## Detected change data:
--*--

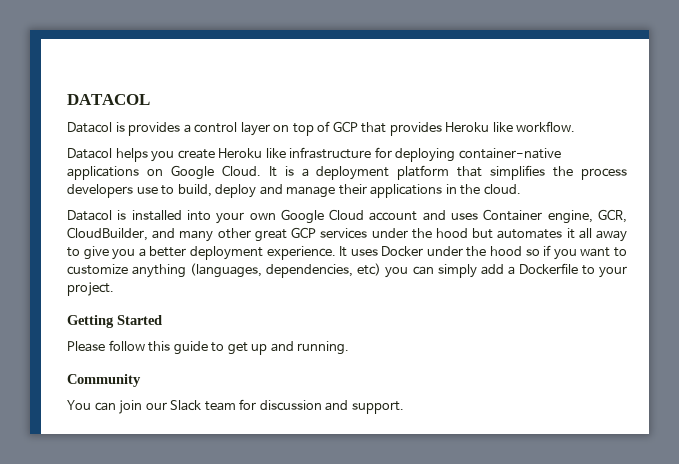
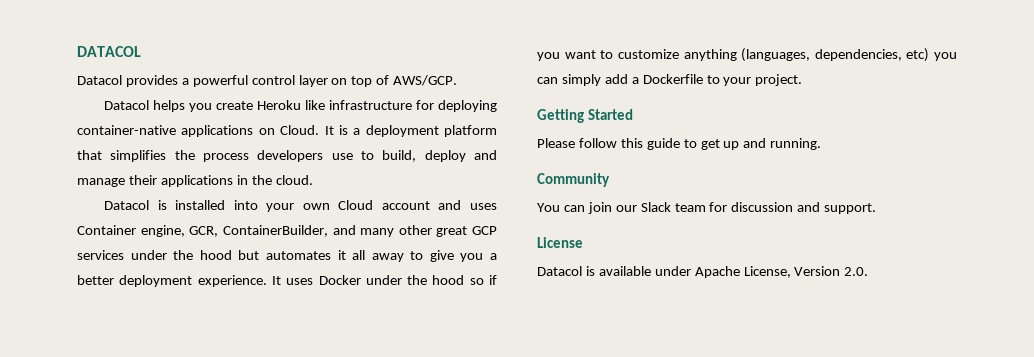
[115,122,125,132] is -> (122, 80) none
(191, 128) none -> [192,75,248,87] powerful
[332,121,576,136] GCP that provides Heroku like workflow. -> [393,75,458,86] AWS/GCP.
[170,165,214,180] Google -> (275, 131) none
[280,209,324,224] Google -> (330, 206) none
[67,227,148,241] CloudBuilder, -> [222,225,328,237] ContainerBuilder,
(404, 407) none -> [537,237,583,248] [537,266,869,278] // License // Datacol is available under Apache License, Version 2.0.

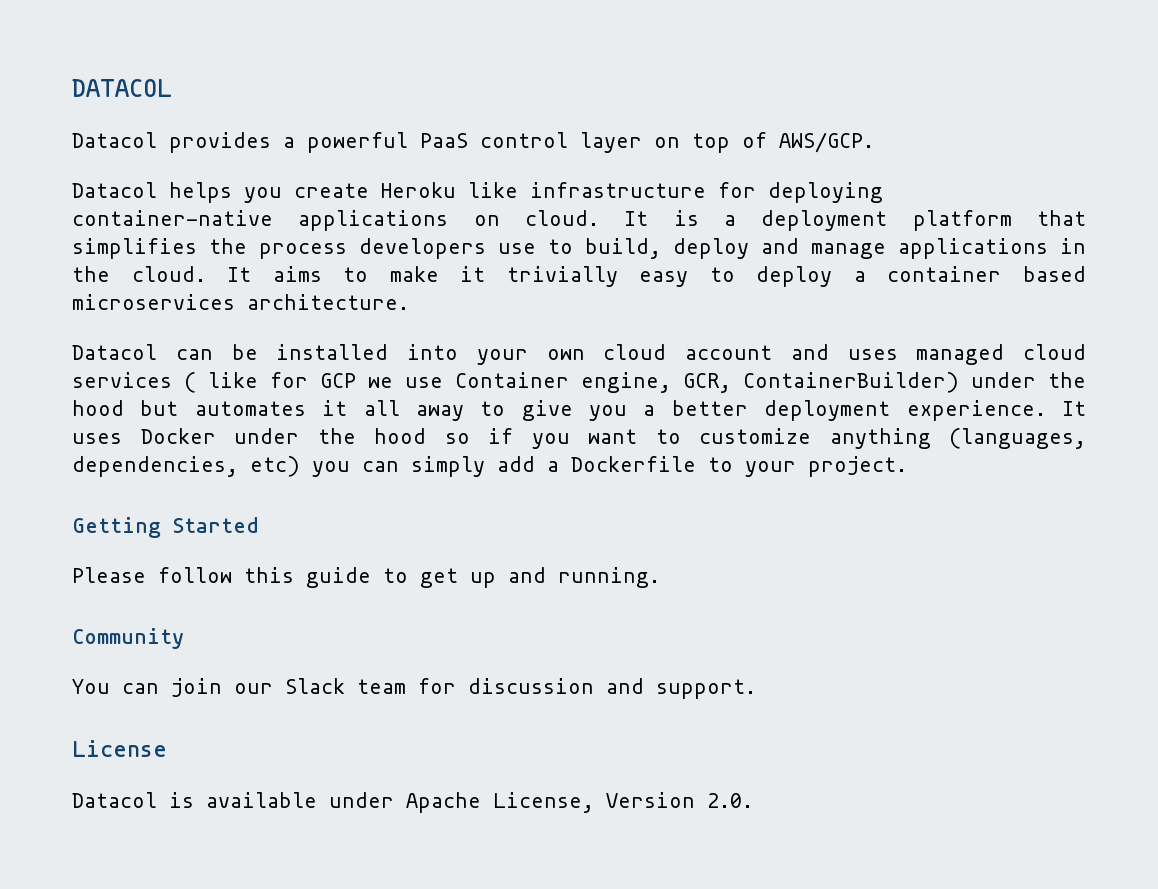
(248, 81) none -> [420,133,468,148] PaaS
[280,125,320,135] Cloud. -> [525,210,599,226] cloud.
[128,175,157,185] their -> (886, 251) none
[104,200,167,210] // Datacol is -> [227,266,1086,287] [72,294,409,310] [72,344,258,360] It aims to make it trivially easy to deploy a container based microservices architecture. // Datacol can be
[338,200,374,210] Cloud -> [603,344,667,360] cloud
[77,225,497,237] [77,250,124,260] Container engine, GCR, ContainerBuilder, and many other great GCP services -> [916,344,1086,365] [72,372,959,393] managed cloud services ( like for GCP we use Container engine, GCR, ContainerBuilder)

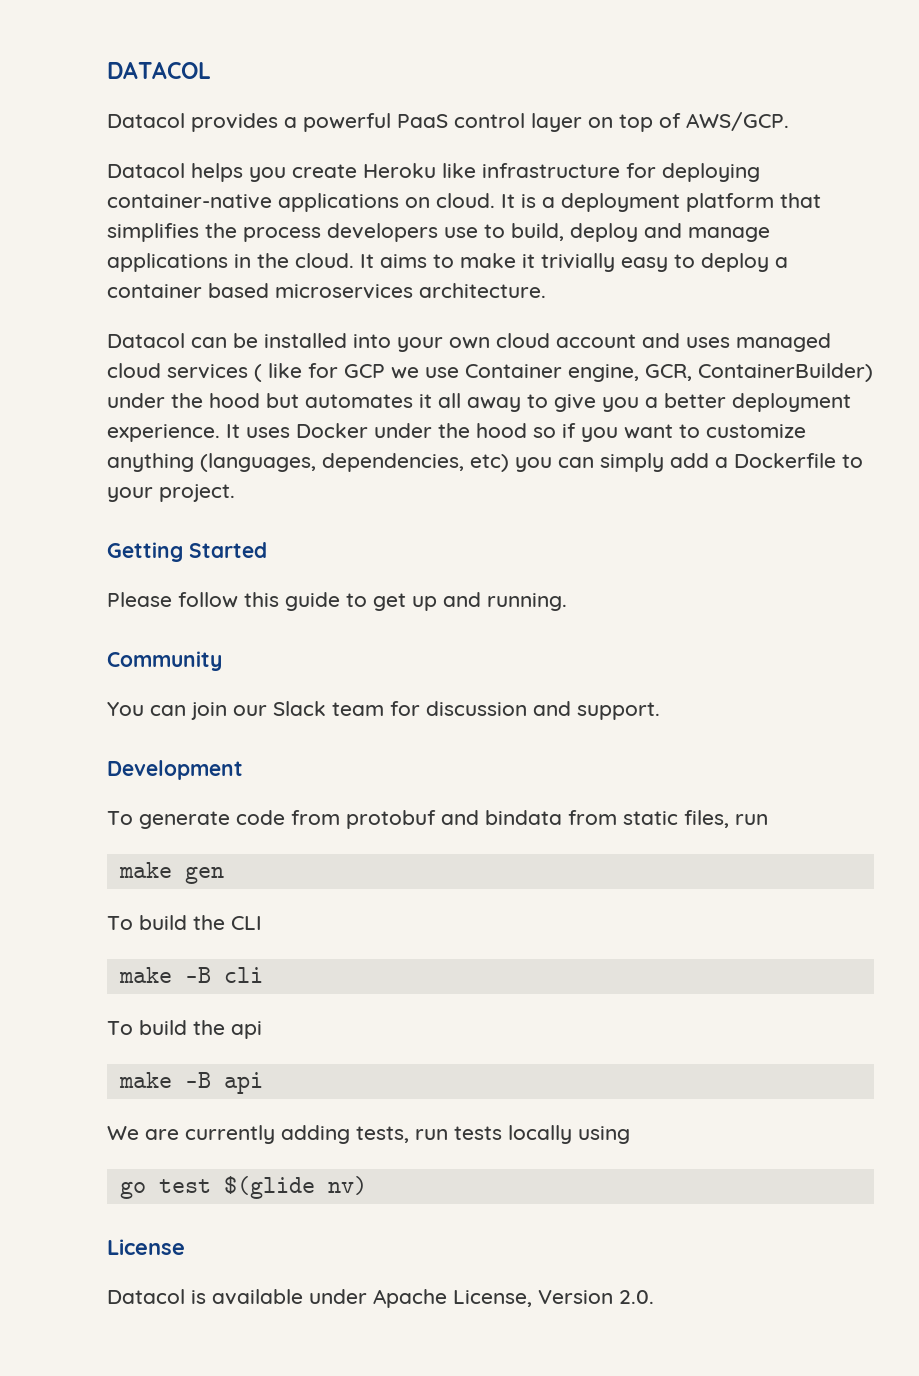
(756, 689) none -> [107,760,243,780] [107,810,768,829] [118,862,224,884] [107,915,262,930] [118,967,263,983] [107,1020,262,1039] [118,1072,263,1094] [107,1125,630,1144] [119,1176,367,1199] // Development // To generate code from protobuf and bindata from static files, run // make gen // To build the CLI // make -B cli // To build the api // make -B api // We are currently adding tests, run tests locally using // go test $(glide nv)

--*--

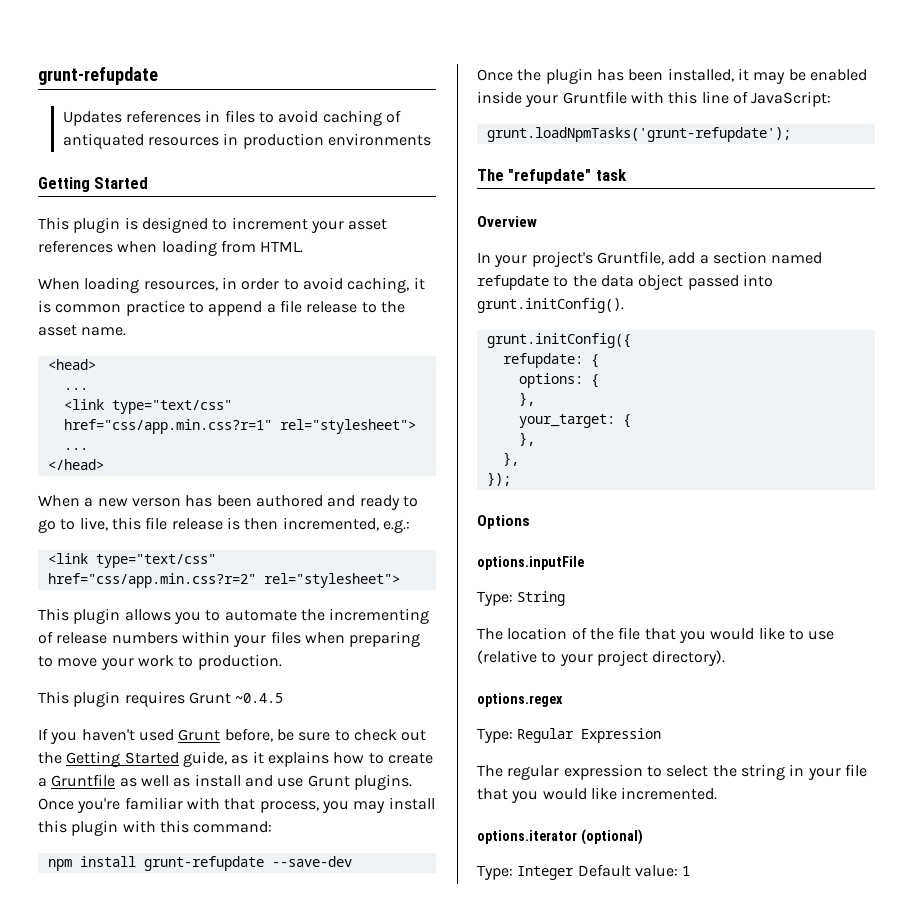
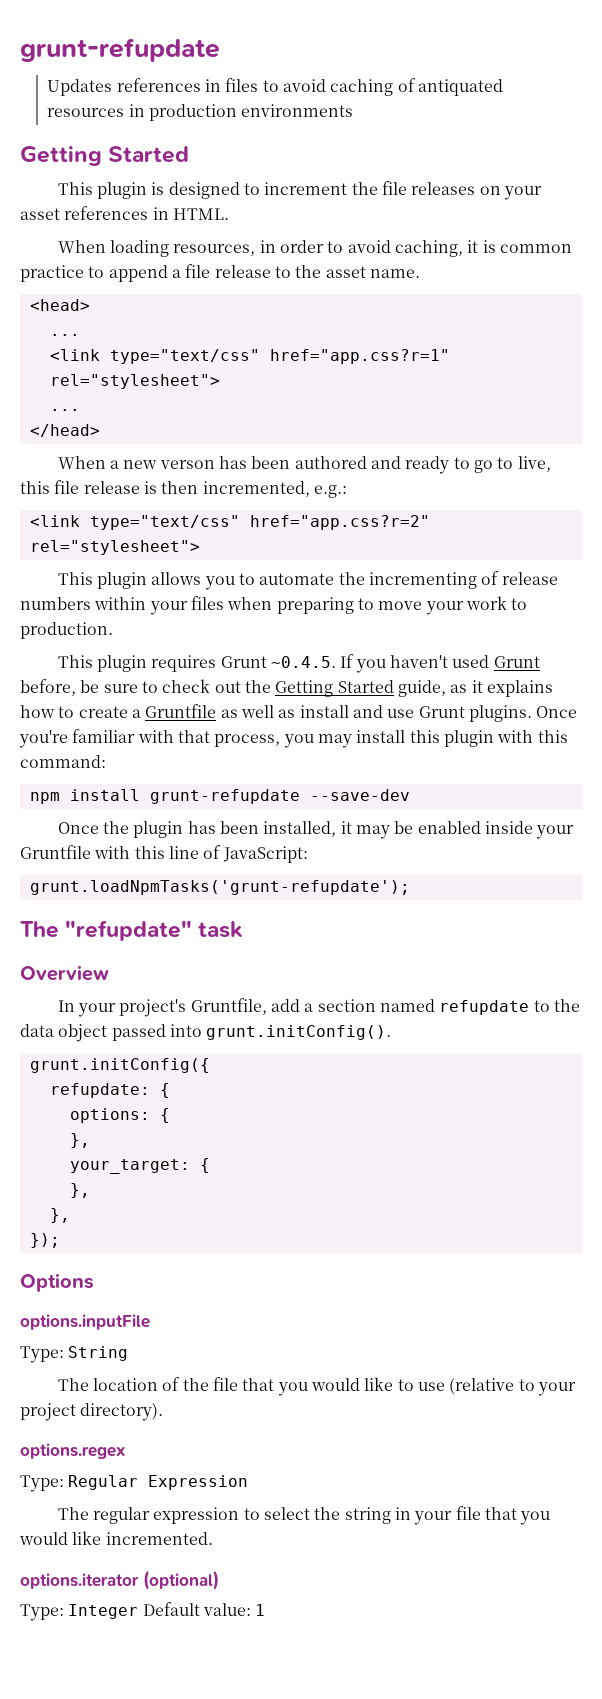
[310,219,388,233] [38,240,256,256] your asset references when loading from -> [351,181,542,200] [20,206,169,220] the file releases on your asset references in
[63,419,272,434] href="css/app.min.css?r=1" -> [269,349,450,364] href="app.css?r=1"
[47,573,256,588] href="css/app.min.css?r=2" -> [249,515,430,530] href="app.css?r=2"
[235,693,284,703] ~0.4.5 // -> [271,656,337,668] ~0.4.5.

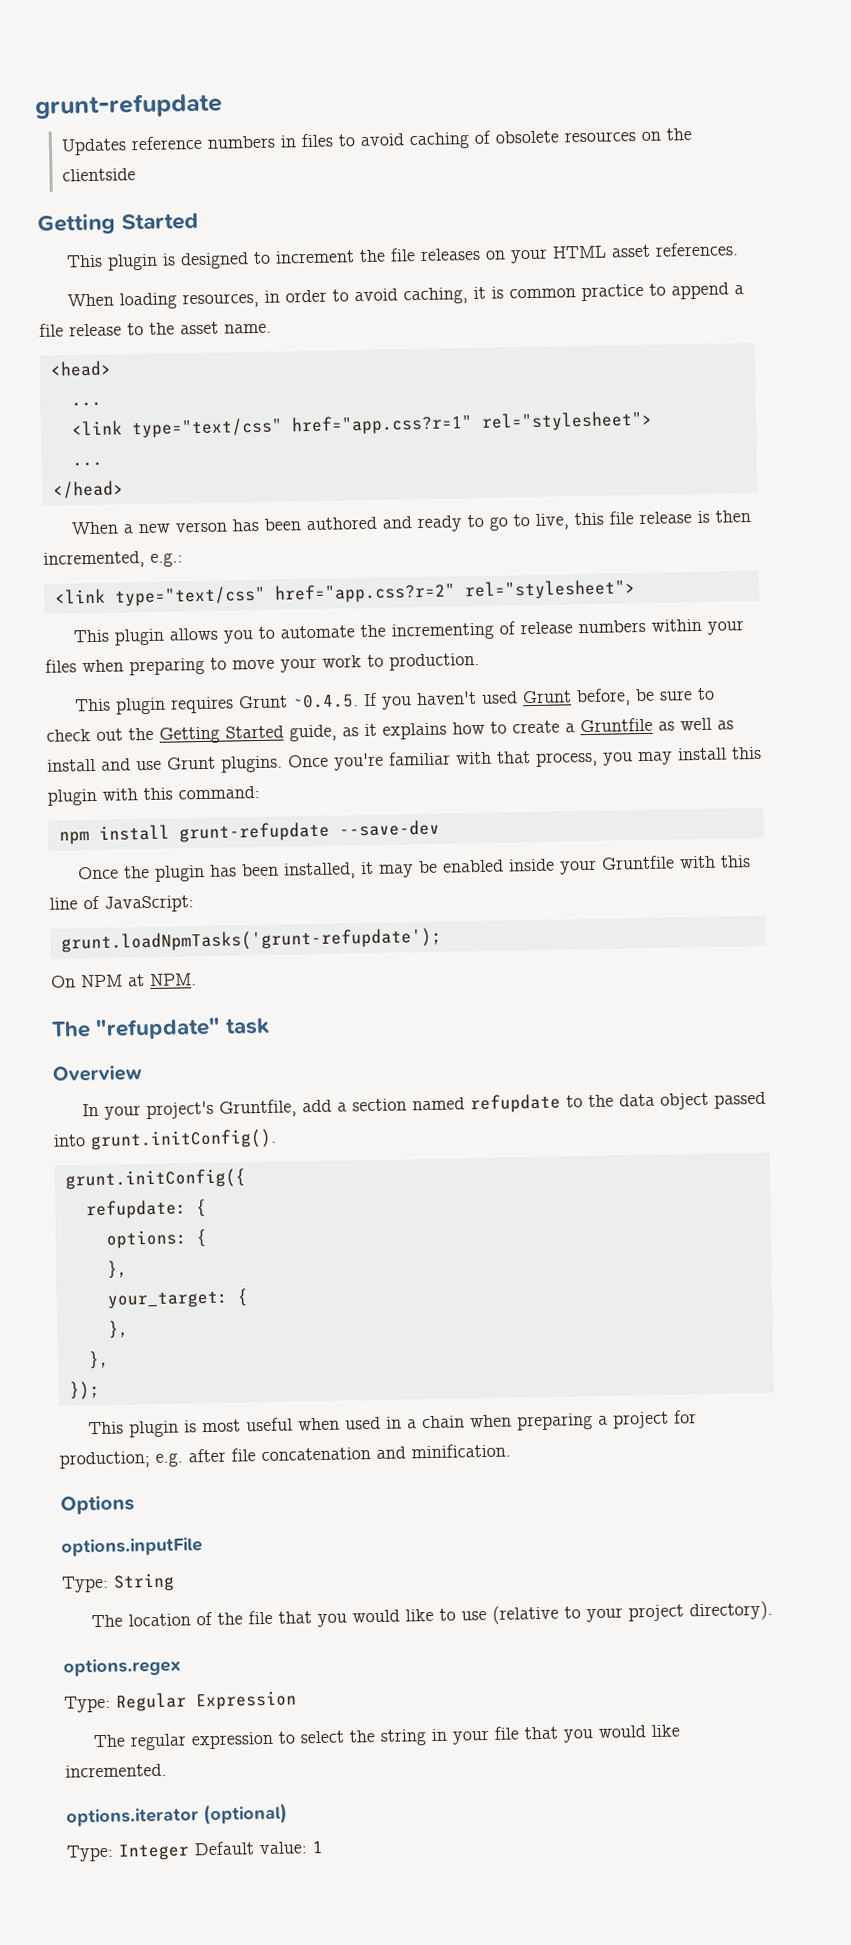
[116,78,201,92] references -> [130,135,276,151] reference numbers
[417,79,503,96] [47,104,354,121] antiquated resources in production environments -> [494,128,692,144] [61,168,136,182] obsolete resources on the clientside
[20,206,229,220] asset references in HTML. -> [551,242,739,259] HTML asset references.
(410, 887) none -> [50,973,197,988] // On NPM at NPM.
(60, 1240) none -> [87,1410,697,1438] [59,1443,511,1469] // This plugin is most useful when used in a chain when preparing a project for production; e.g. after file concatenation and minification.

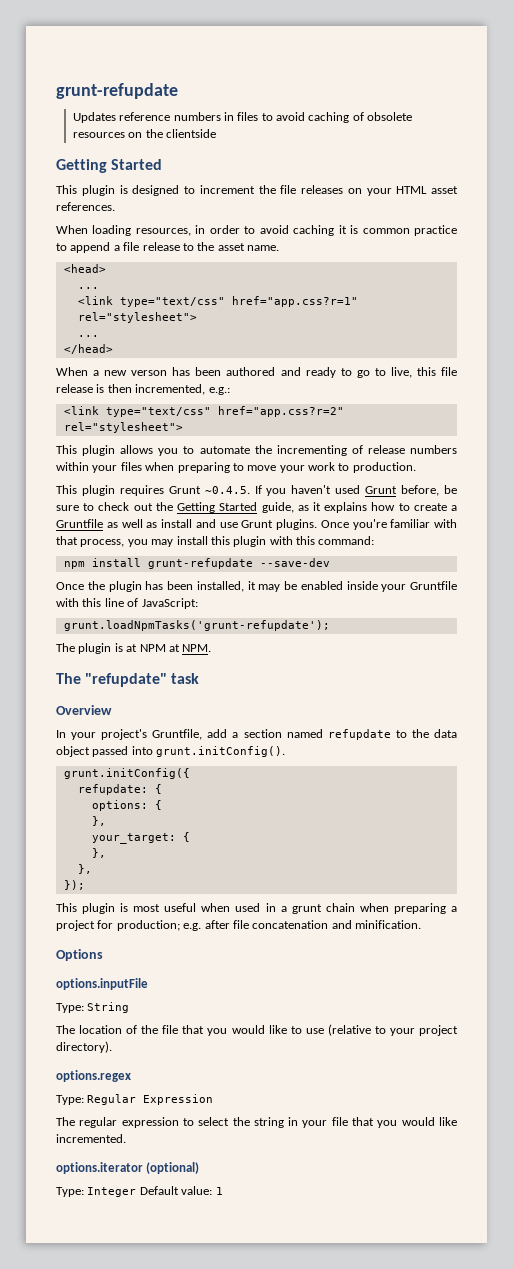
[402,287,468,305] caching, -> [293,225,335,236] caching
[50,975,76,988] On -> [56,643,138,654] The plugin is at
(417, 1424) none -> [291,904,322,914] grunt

--*--

## Task requirements:
Copy word for word only the lines above from the one with "(404, 407) none" through the one with "[128,175,157,185] their -> (886, 251) none". Leave pictures out.

## Task result:
(404, 407) none -> [537,237,583,248] [537,266,869,278] // License // Datacol is available under Apache License, Version 2.0.

(248, 81) none -> [420,133,468,148] PaaS
[280,125,320,135] Cloud. -> [525,210,599,226] cloud.
[128,175,157,185] their -> (886, 251) none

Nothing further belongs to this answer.